Dec 17 AT 10:45 AM Nick Sarafolean 21 Comments

Phone manufacturers need to focus on basics, then add bells and whistles

Galaxy Nexus Battery

Every now and then single day, the rumor mill comes out with some crazy new report claiming that the next big device will pack some sort of crazy feature like a laser keyboard or a design that allows you to wrap it around your wrist and turn it into a giant smartwatch. Do any of these actually come to life? On occasion, yes, some of them do make it into the final product. But do we really need them?

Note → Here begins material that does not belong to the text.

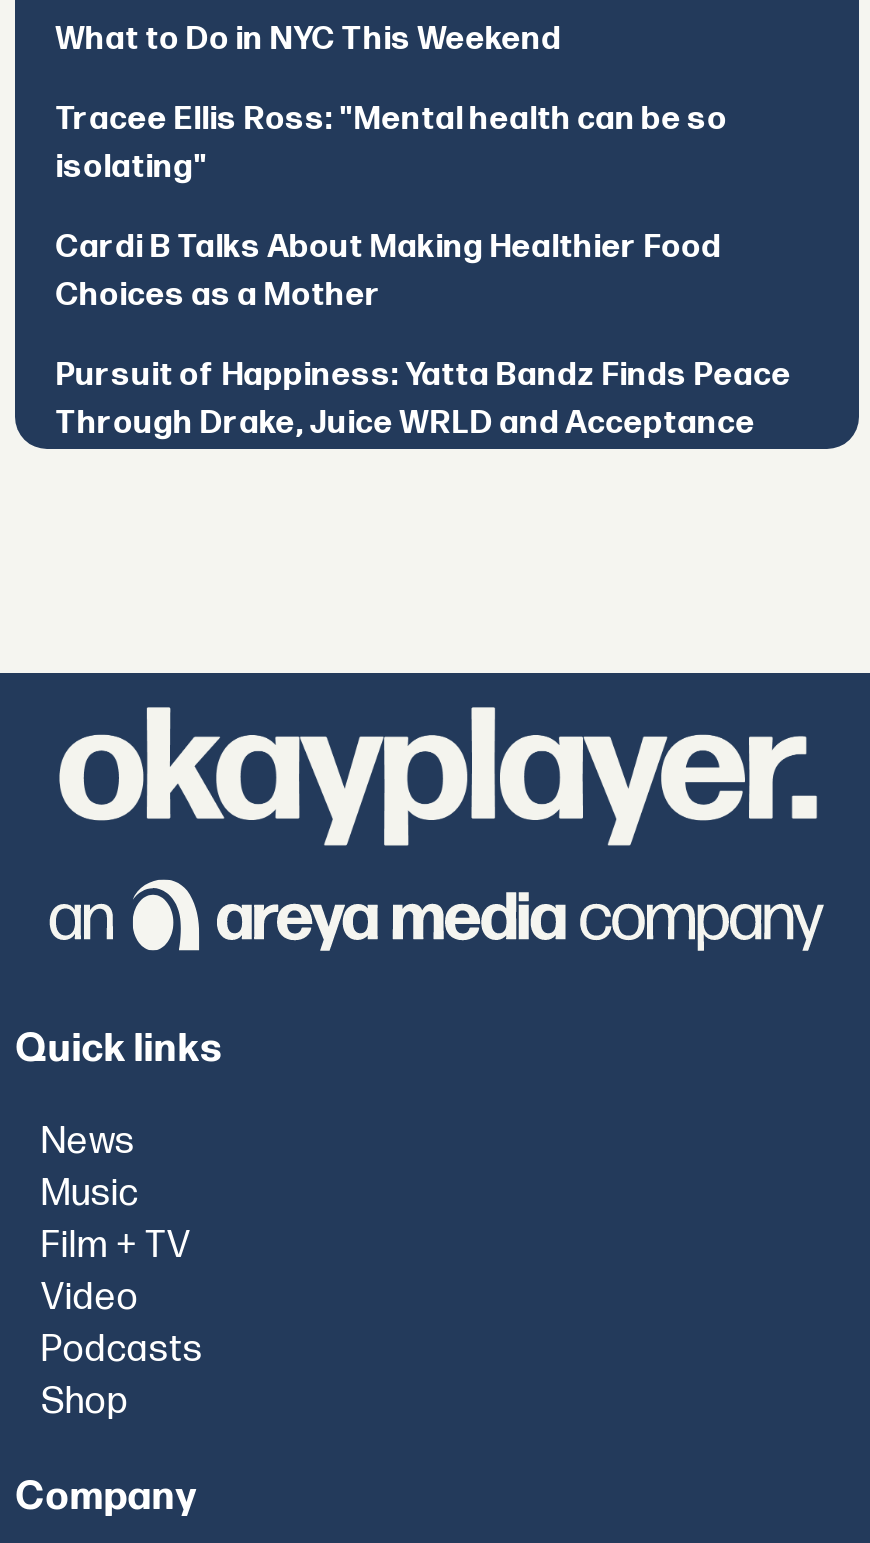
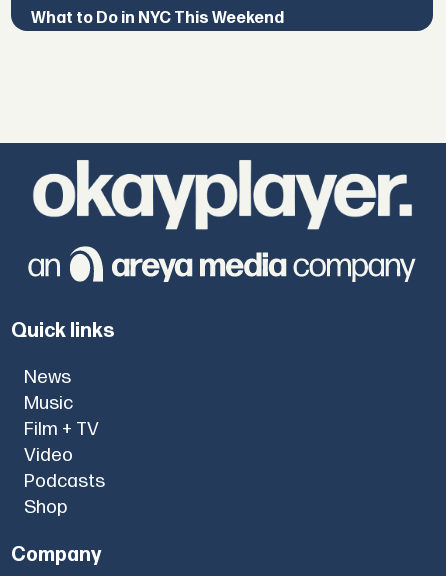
[55,101,791,443] Tracee Ellis Ross: "Mental health can be so | isolating" | Cardi B Talks About Making Healthier Food | Choices as a Mother | Pursuit of Happiness: Yatta Bandz Finds Peace | Through Drake, Juice WRLD and Acceptance -> none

Think of the eternal complaints people have about devices. With nearly every device, people wish that the battery would last longer than just a few hours. But on the bright side, you have a huge host of gimmicky features that you’ll never really use. That makes up for it, right?

Or maybe you’re finding that it’s a real hassle to navigate the software of your phone. But hey, you can muddle through that ridiculous software on a big, beautiful display with so many pixels that your eyes couldn’t ever hope to discern them from one another. That feature offsets any negativity, yes?

Wrong. Gimmicky features aren’t going to distract from the glaring oversights of key aspects on the phone. Let’s be blunt here, the vast majority of consumers would rather have a couple days of battery life than some ridiculous gestures or software tricks. Those things aren’t necessary to how we use the phone. In fact, the battery is the most important part of the phone. Without it, none of the other features on the phone are going to work.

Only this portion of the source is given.